Mme Marie-Pierre de La Gontrie.  - Positive !

M. Éric Dupond-Moretti, garde des sceaux.  - Merci de m'aider à terminer mes phrases.

Mme Marie-Pierre de La Gontrie.  - À votre service ! (Sourires)

Les amendements identiques nos 121, 163 rectifié et 214 rectifié ne sont pas adoptés.

M. le président.  - Amendement n°71, présenté par Mme Cukierman et les membres du groupe communiste républicain citoyen et écologiste.

Aline?as 16 et 17

Après le mot :

avocat

inse?rer les mots :

, un journaliste ou un magistrat,

Mme Cécile Cukierman.  - Défendu.

M. le président.  - Amendement n°122, présenté par M. Bourgi et les membres du groupe Socialiste, Écologiste et Républicain.

I.  -  Après l'alinéa 19

Insérer quatre alinéas ainsi rédigés :

...° Après l'article 60-1-1, il est inséré un article 60-1-2 ainsi rédigé :

« Art. 60-1-2.  -  Lorsque les réquisitions prévues à l'article 60-1 portent sur des données de connexion émises par un journaliste, une entreprise de presse, une entreprise de communication audiovisuelle, une entreprise de communication au public en ligne ou une agence de presse, et liées à l'utilisation d'un réseau ou d'un service de communications électroniques, qu'il s'agisse de données de trafic ou de données de localisation, elles ne peuvent être faites que sur ordonnance motivée du juge des libertés et de la détention, saisi à cette fin par le procureur de la République.
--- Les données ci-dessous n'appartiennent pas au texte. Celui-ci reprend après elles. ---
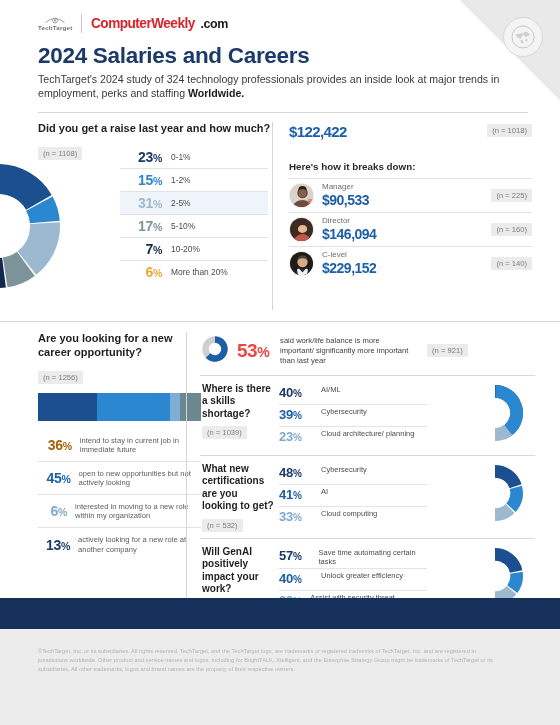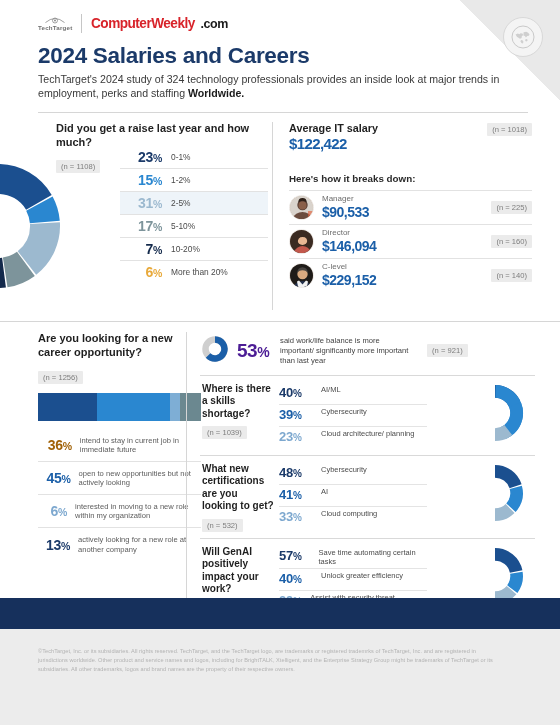--- a/index.html
+++ b/index.html
@@ -60,21 +60,21 @@
 
   
   .q-title { font-size: 11px; font-weight: bold; color: #1f1f1f; line-height: 1.25; }
   .npill {
     display: inline-block; background: #ebebeb; color: #7d7d7d;
     font-size: 7.6px; padding: 2px 5px; border-radius: 1px; white-space: nowrap;
   }
 
   
   .sec1 { position: relative; display: flex; margin-top: 9px; height: 188px; }
-  .sec1-left { width: 272px; padding-left: 56px; position: relative; }
+  .sec1-left { width: 272px; padding-left: 38px; position: relative; }
   .sec1-right { flex: 1; padding-left: 16px; border-left: 1px solid #d6d6d6; margin-right: 28px; }
 
   .donut-half { position: absolute; left: -4px; top: 34px; }
 
   .raise-rows { position: absolute; left: 120px; top: 24px; width: 148px; }
   .rrow {
     display: flex; align-items: center; height: 23px;
     border-bottom: 1px solid #e2e2e2;
   }
   .rrow:last-child { border-bottom: none; }
@@ -119,21 +119,21 @@
           border-bottom: 1px solid #e2e2e2; min-height: 33px; }
   .crow:last-child { border-bottom: none; }
   .cpct { width: 44px; text-align: right; font-size: 14px; font-weight: bold;
           letter-spacing: -0.3px; }
   .cpct .pc { font-size: 10.5px; }
   .clabel { font-size: 7.6px; color: #5c5c5c; padding-left: 8px; line-height: 1.26; }
 
   
   .wl-row { display: flex; align-items: center; padding: 4px 0 9px 2px;
             border-bottom: 1px solid #d9d9d9; }
-  .wl-pct { font-size: 19px; font-weight: bold; color: #4c1d95;
+  .wl-pct { font-size: 19px; font-weight: bold; color: #ef4444;
             letter-spacing: -0.5px; margin: 0 11px 0 9px; }
   .wl-pct .pc { font-size: 14px; }
   .wl-text { font-size: 7.6px; color: #3f3f3f; line-height: 1.28; width: 135px; }
 
   
   .qblock { display: flex; padding: 7px 0 6px 2px; border-bottom: 1px solid #d9d9d9;
             position: relative; min-height: 76px; }
   .qblock:last-child { border-bottom: none; }
   .q-left { width: 77px; padding-right: 5px; }
   .q-left .q-title { font-size: 10px; }
@@ -247,21 +247,20 @@
         </div>
         <div class="rrow">
           <div class="rpct" style="color:#e8a93a"><span>6</span><span class="pc">%</span></div>
           <div class="rlabel">More than 20%</div>
         </div>
       </div>
     </div>
 
     <div class="sec1-right">
       <div style="position:relative;">
-        <div class="sal-head">Average IT salary</div>
         <span class="npill sal-n-top">(n = 1018)</span>
         <div class="sal-big">$122,422</div>
         <div class="sal-sub">Here's how it breaks down:</div>
       </div>
 
       <div style="margin-top:6px;">
         <div class="sal-row">
           <div class="avatar">
             <svg width="25" height="25" viewBox="0 0 25 25">
               <rect width="25" height="25" fill="#d9d3cc"></rect>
« Le magistrat veille à ce qu'il ne soit pas porté atteinte, directement ou indirectement, au secret des sources en violation de l'article 2 de la loi du 29 juillet 1881 sur la liberté de la presse.

« Les formalités prévues au présent article sont prescrites à peine de nullité. » ;

II.  -  Alinéa 20

Remplacer les mots :

l'article 60-1-1

par les mots :

les articles 60-1-1 et 60-1-2

III.  -  Alinéa 22

Remplacer les mots :

à l'article 60-1-1

par les mots :

aux articles 60-1-1 et 60-1-2

et les mots :

du même article 60-1-1

par les mots :

des mêmes articles 60-1-1 et 60-1-2

IV.  -  Après l'alinéa 22

Insérer un alinéa ainsi rédigé :

« Lorsque les réquisitions portent sur des données mentionnées à l'article 60-1-2 et émises par un journaliste, une entreprise de presse, une entreprise de communication audiovisuelle, une entreprise de communication au public en ligne ou une agence de presse, elles ne peuvent être faites que sur ordonnance motivée du juge des libertés et de la détention saisi à cette fin par le juge d'instruction et les deux derniers alinéas de ce même article 60-1-2 sont applicables. » ;

M. Hussein Bourgi.  - Cet amendement renforce la protection des journalistes sur l'accès aux données de connexion.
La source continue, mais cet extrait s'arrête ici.